The walnut tree is found from the Balkans to China. It is a slow-growing tree, and its fruit has been eaten by Europeans for more than 8,000 years. The ancient Greeks began cultivating the trees and the practice spread throughout Europe. The walnut tree came to North America with the English settlers in the early 19th century – and thus the walnut got its name the English walnut. Today the largest groves of walnut trees are found in Kyrgyzstan at high elevations. The walnut tree has a broad crown originating from a short trunk and takes several years to produce fruit. Walnuts are brain shaped with a hard shell and the meat is rich in nutrients with a less than sweet taste. Ayurveda suggests walnuts for Vata personalities while Pitta and Kapha doshas should avoid eating them. Holistic healers have taken up the Ayurveda uses of walnuts in treating many illnesses and to help maintain a healthy body.
Walnuts are one of the most nutritious of nuts that are high in protein and contain many vitamins and minerals. Found in walnuts are unsaturated fat and carbohydrates that include dietary fiber. They also contain thiamin, vitamin B6, folate, manganese, copper, magnesium, phosphorus, potassium, calcium, zinc and iron. This nutritional content makes them an excellent aid to good health.
Here are 5 more reasons to add more walnuts to your diet:
1. Walnuts benefit cardiovascular health by lowering the risk of blood clotting because the nutrients in walnuts provide the body with a clean vascular system. This ensures the optimum function of veins and arteries and maintains a steady blood pressure; this is conducive to healthy heart function and reduces the risk of stroke.
2. For a nutritious addition to a weight loss diet, walnuts aid in curtailing cravings for unhealthy snacks. They contain approximately 690 calories per 100 grams and are filling, since they are so high in fiber and protein. The nutrients satisfy the need for larger meals so a half of a cup of walnuts before eating will reduce the desire to eat more food.
3. Preventing cancer is another benefit of adding walnuts to the diet. Consuming approximately one-quarter cup of walnuts a day reduces the risk of prostate and breast cancers. Studies have proven that those who added walnuts to their diet slowed tumor growth in half in breast cancer and reduced the growth of prostate cancer by up to forty percent.

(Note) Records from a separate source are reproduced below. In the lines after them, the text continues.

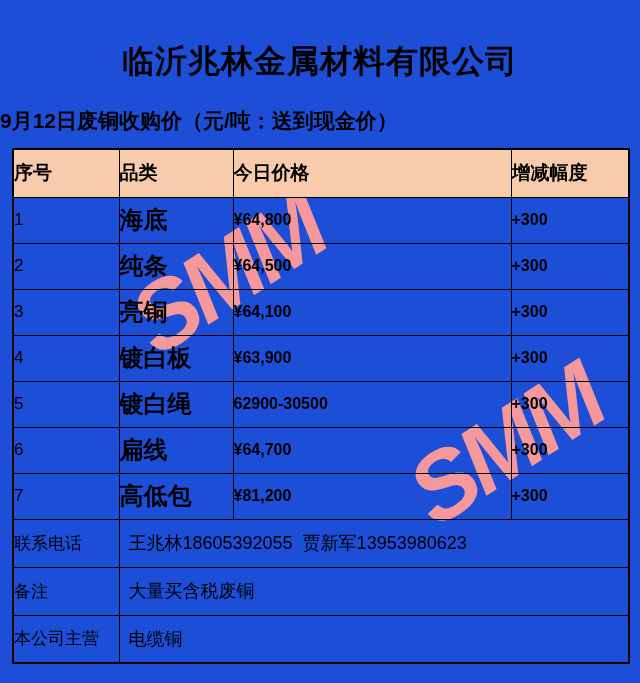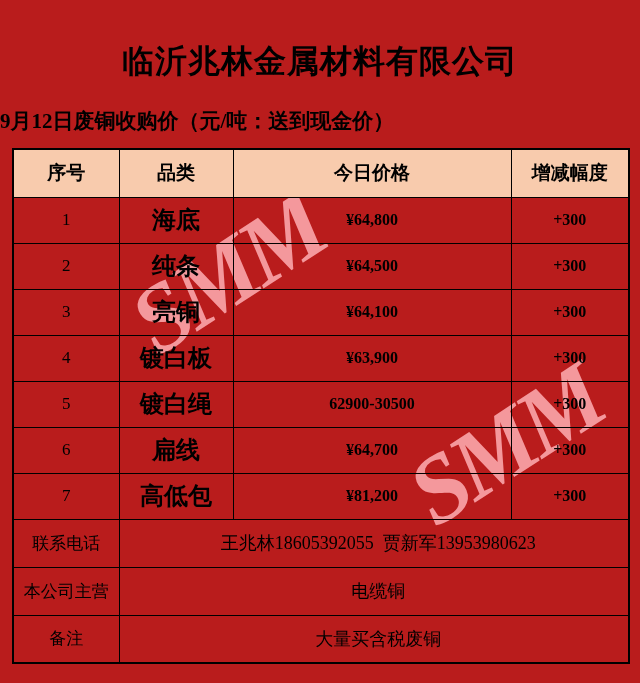--- a/index.html
+++ b/index.html
@@ -1,20 +1,20 @@
 <!DOCTYPE html>
 <html><head>
 <meta charset="utf-8">
 <style>
   * { margin:0; padding:0; box-sizing:border-box; }
   html,body { background:#ffffff; }
   body { font-family:"Liberation Sans","DejaVu Sans",sans-serif; }
   .page {
     position:relative; width:640px; height:683px;
-    background:#b91c1c; overflow:hidden;font-family:Liberation Serif, serif;
+    background:#1d4ed8; overflow:hidden;
   }
   .title {
     position:absolute; top:40px; left:0; width:100%;
     text-align:center; font-size:32px; font-weight:bold; color:#000;
     letter-spacing:1px; z-index:3;
   }
   .subtitle {
     position:absolute; top:107px; left:0; width:100%;
     text-align:left; font-size:21px; font-weight:bold; color:#000;
     z-index:3;
@@ -28,21 +28,21 @@
   }
   .wm1 { left:227px; top:274px; }
   .wm2 { left:505px; top:445px; }
   table.price {
     position:absolute; left:12px; top:148px; width:616px;
     border-collapse:collapse; table-layout:fixed;
     border:2px solid #000; z-index:2;
     background:transparent;
   }
   table.price td {
-    border:1px solid #000; text-align:center; vertical-align:middle;
+    border:1px solid #000; vertical-align:middle;
     color:#000; overflow:hidden;
   }
   tr.hdr { height:48px; }
   tr.hdr td { background:#F8CBAD; font-weight:bold; font-size:19px; }
   tr.data { height:46px; }
   td.num { font-size:17px; }
   td.cat { font-weight:bold; font-size:24px; }
   td.price-v { font-weight:bold; font-size:16px; }
   td.chg { font-weight:bold; font-size:16px; }
   tr.foot { height:48px; }
@@ -116,23 +116,23 @@
       <td class="cat">高低包</td>
       <td class="price-v">¥81,200</td>
       <td class="chg">+300</td>
     </tr>
 
     <tr class="foot">
       <td class="flabel">联系电话</td>
       <td class="fvalue" colspan="3">王兆林18605392055  贾新军13953980623</td>
     </tr>
     <tr class="foot">
+      <td class="flabel">备注</td>
+      <td class="fvalue" colspan="3">大量买含税废铜</td>
+    </tr>
+    <tr class="foot">
       <td class="flabel">本公司主营</td>
       <td class="fvalue" colspan="3">电缆铜</td>
-    </tr>
-    <tr class="foot">
-      <td class="flabel">备注</td>
-      <td class="fvalue" colspan="3">大量买含税废铜</td>
     </tr>
   </tbody>
     </table>
 
 </div>
 
 </body></html>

4. Walnuts have a substantial amount of antioxidants. These substances contribute to many positive health benefits like slowing down the aging process by reducing the free radicals, which cause system deterioration. Studies have shown that walnuts help to reduce chemically-induced liver damage.
5. Walnuts are a food that significantly improves the health of sperm like its quality, vitality and motility, the movement of the sperm. It is also beneficial to sperm morphology or structure. Walnuts are beneficial to brain health with high amounts of vitamin E, folate and melatonin; this provides increase in inferential reasoning in young adults. Walnuts also reduce the fasting insulin levels in those who have type-2 diabetes.
There are many recipes that use walnuts for dessert; they are a main ingredient in baklava and make a delicious addition to salads.
Vegetarian Lasagna
9x13 oblong baking pan
Pre-heated oven to 350 degrees F
Approximate servings: 12
Ingredients
1 package Lasagna noodles, cooked to al dente
½ cup Ricotta cheese
½ cup Mozzarella cheese
½ cup Scamorza cheese
½ cup Provolone cheese
1 bunch Spinach, fresh
2 cups Walnuts, whole
2 cups Tomato sauce
1 ½ teaspoons Oregano, dried
1 teaspoon Marjoram, dried
1 teaspoon Thyme, dried
½ teaspoon` Basil, dried
½ teaspoon Rosemary, dried
½ teaspoon Sage, dried
½ teaspoon Garlic granules
½ teaspoon Onion granules
1 teaspoon Salt
½ teaspoon Pepper
Directions
1. Place the tomato sauce in a medium mixing bowl; blend in all of the seasonings and the salt and pepper.
2. Spread about ½ a cup of the seasoned sauce on the bottom of the baking pan.
3. Add on a layer of lasagna noodles.
4. Cover the lasagna noodles with ¼ cup of each of the cheeses, and spread evenly.
5. Cover the cheeses with a double layer of spinach.
6. Sprinkle a layer of walnuts over the layer of spinach.
7. Spread about ½ a cup of the seasoned sauce on over the layer of walnuts.
8. Repeat steps 3 through 7.
9. Bake for ½ an hour or until all of the cheese is melted.